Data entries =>
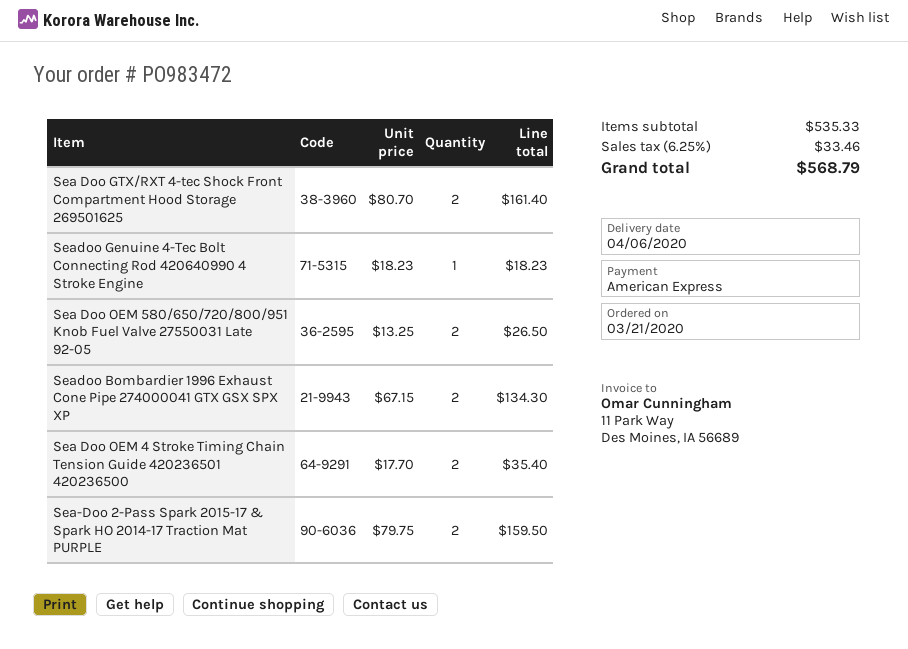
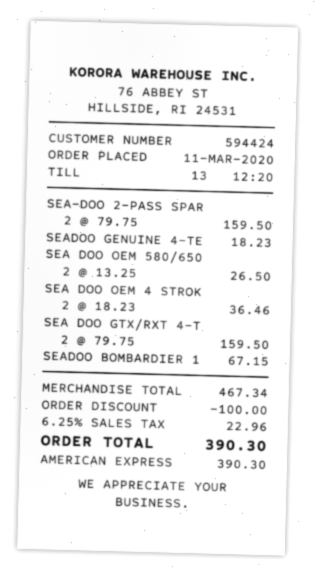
order date: 2020-03-21 -> 2020-03-11
Sea Doo GTX/RXT 4-tec Shock Front Compartment Hood Storage 269501625: 2 x 80.70 = 161.40 -> 2 x 79.75 = 159.50
Seadoo Bombardier 1996 Exhaust Cone Pipe 274000041 GTX GSX SPX XP: 2 x 67.15 = 134.30 -> 1 x 67.15 = 67.15
Sea Doo OEM 4 Stroke Timing Chain Tension Guide 420236501 420236500: 2 x 17.70 = 35.40 -> 2 x 18.23 = 36.46
subtotal: 535.33 -> 467.34
discount: none -> 100.00
tax: 6.25% = 33.46 -> 6.25% = 22.96
total: 568.79 -> 390.30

Exercise =>
Copy the records exactly; no image should appear in the result.

Problem solution =>
order date: 2020-03-21 -> 2020-03-11
Sea Doo GTX/RXT 4-tec Shock Front Compartment Hood Storage 269501625: 2 x 80.70 = 161.40 -> 2 x 79.75 = 159.50
Seadoo Bombardier 1996 Exhaust Cone Pipe 274000041 GTX GSX SPX XP: 2 x 67.15 = 134.30 -> 1 x 67.15 = 67.15
Sea Doo OEM 4 Stroke Timing Chain Tension Guide 420236501 420236500: 2 x 17.70 = 35.40 -> 2 x 18.23 = 36.46
subtotal: 535.33 -> 467.34
discount: none -> 100.00
tax: 6.25% = 33.46 -> 6.25% = 22.96
total: 568.79 -> 390.30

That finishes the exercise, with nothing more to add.